Since when has a college or postgraduate degree been a prerequisite for Having Ethics?: Since never. I am not saying that having an advanced degree makes a person more ethical. But it is different, because classism exists. In this context, white-collar value systems, in particular knowledge workers, versus those in a restaurant or trade. This is a sociological observation, not a normative one, to the other comment about an engineer's perspective (and part of w0mbat's comment I do agree with as well as your earlier comment about shafting people, I do agree).
posted by polymodus at 1:39 PM on May 3, 2018 [1 favorite]


I have an engineer’s view of things, but it would be better to treat everyone well, and serve every diner good food.

If you're a software or hardware engineer who's ever worked on an investor demo, it's sorta like that. "I know this whole thing is a house of cards on an angry cat surrounded by bees, but by god it will work for the next twenty minutes."
posted by zippy at 1:42 PM on May 3, 2018 [36 favorites]


So, I've never been to DBGB because literally everything I've heard about DBGB is that it's expensive and underwhelming, but I've had three great meals at Le Diplomate. How many times did you go?

Just the once at each. LD I've described (though the service was absolutely top-tier). DBDG was a solid nose ahead until dessert, which was a chocolate souffle I would rate at "Star Gate sequence from 2001."
posted by The Gaffer at 1:42 PM on May 3, 2018 [3 favorites]


First, you have to define "well" and "good".

you really don't have to do that first
posted by thelonius at 1:44 PM on May 3, 2018 [3 favorites]


If you're a software or hardware engineer who's ever worked on an investor demo, it's sorta like that.

It's not like that at all. Critics are journalists are thus bound by a particular code of journalistic ethics (including disclosing conflict of interest). Investors are about money; if you're trying to get some Cornell schooled manager to pay for your restaurant, then by all means shower him/her with truffles and caviar. News for the public is a wholly different platform having to do with dissemination of information as a social good.
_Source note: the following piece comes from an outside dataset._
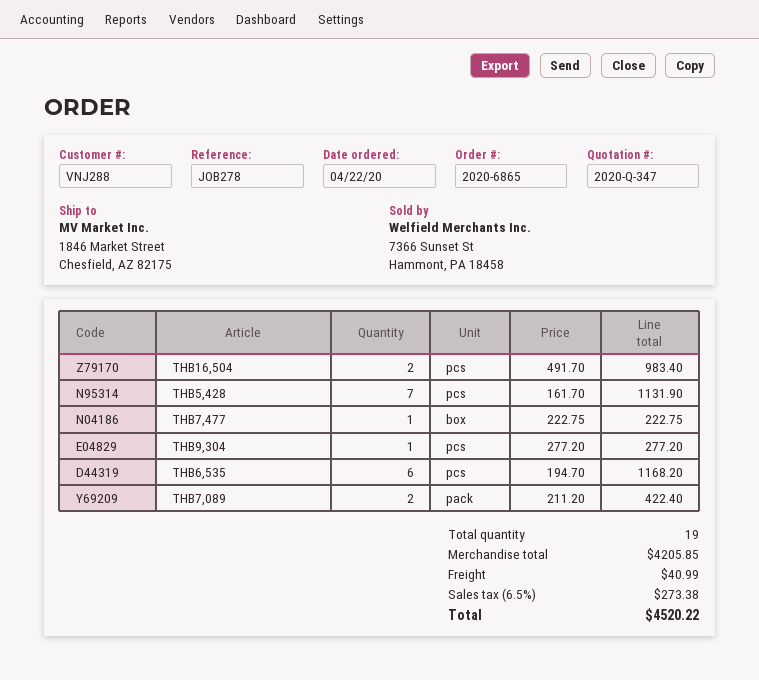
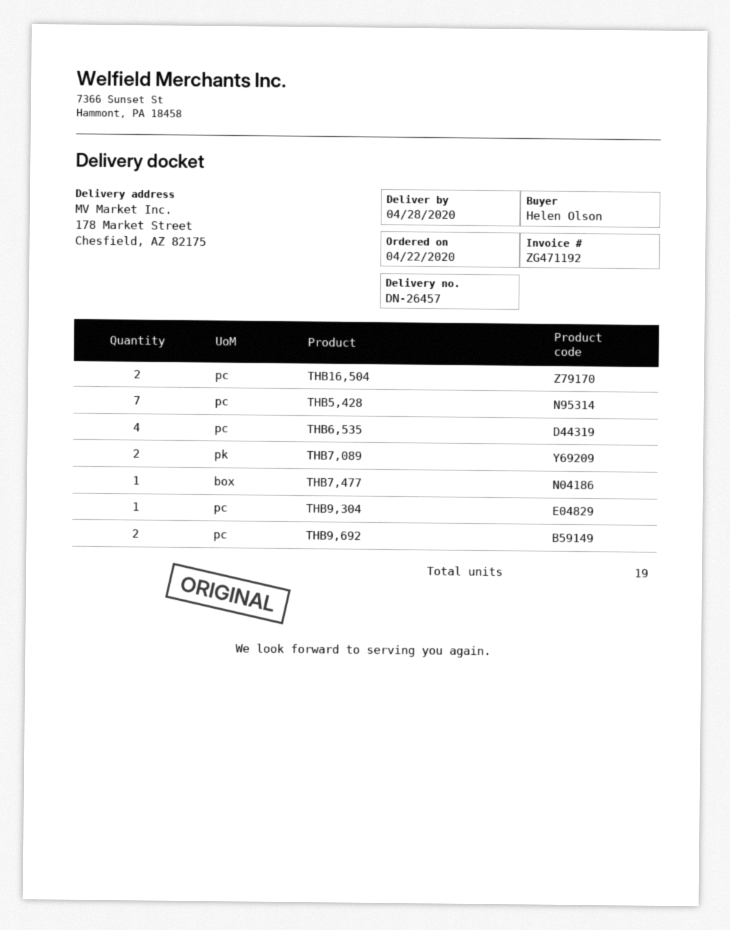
ship to: 1846 Market Street, Chesfield, AZ 82175 -> 178 Market Street, Chesfield, AZ 82175
THB6,535: 6 -> 4
THB9,692: none -> 2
It says a lot that we've ceded so much of legitimacy and standard of news to mass entertainment and economic capital in this way.
posted by polymodus at 1:48 PM on May 3, 2018


Okay, call it a press demo instead of an investor demo.
posted by Dysk at 2:10 PM on May 3, 2018 [7 favorites]


I'm going to make all my future reservations under the name Jonathan Gold. I will let you know how that works for me.
posted by rdr at 2:14 PM on May 3, 2018 [4 favorites]


Okay, call it a press demo instead of an investor demo.

That's a problematic sentiment. I had just said in different words that the news (which hire said food critics and columnists) serves, and is paid for and funded by, the public readership, and ethically does not serve as a marketing arm for any industry. Given this, such a rebuttal is usually understood as glib and disingenuous rhetoric.
posted by polymodus at 2:17 PM on May 3, 2018 [1 favorite]


Many years ago I went through a portion of my life where I had a bit more disposable income, and ended up eating out at some high end restaurants. That kind of fell off when I realized that I could remember many of those places for the experience, but the places I remembered for the >food were $5 lunches. And that if I spent the money up-front on the materials I could do as good a prep job at home.

Having said that, and I was only a regular at one fine dining establishment, even if there's a lot of hubbub around a restaurant critic, a lot of fine dining is about making a particular diner feel special. As such, I'd be surprised if they didn't have dossiers on likely diners, certainly they'd keep notes on regulars. The occasional tweak to the dish or "something special from the chef"? Heck, I've had that at $10 (inflation adjusted) lunch places I've been a regular at.

Which, of course, means that the non-regulars don't get the full fine dining experience, and, yeah, if you go to a restaurant once and you're not famous you're gonna wonder what the buzz is about...
posted by straw at 2:17 PM on May 3, 2018 [3 favorites]


> It's not like that at all.

Yeah, it's sort of like that. In that a normally acceptable failure can in this one instance literally doom your business.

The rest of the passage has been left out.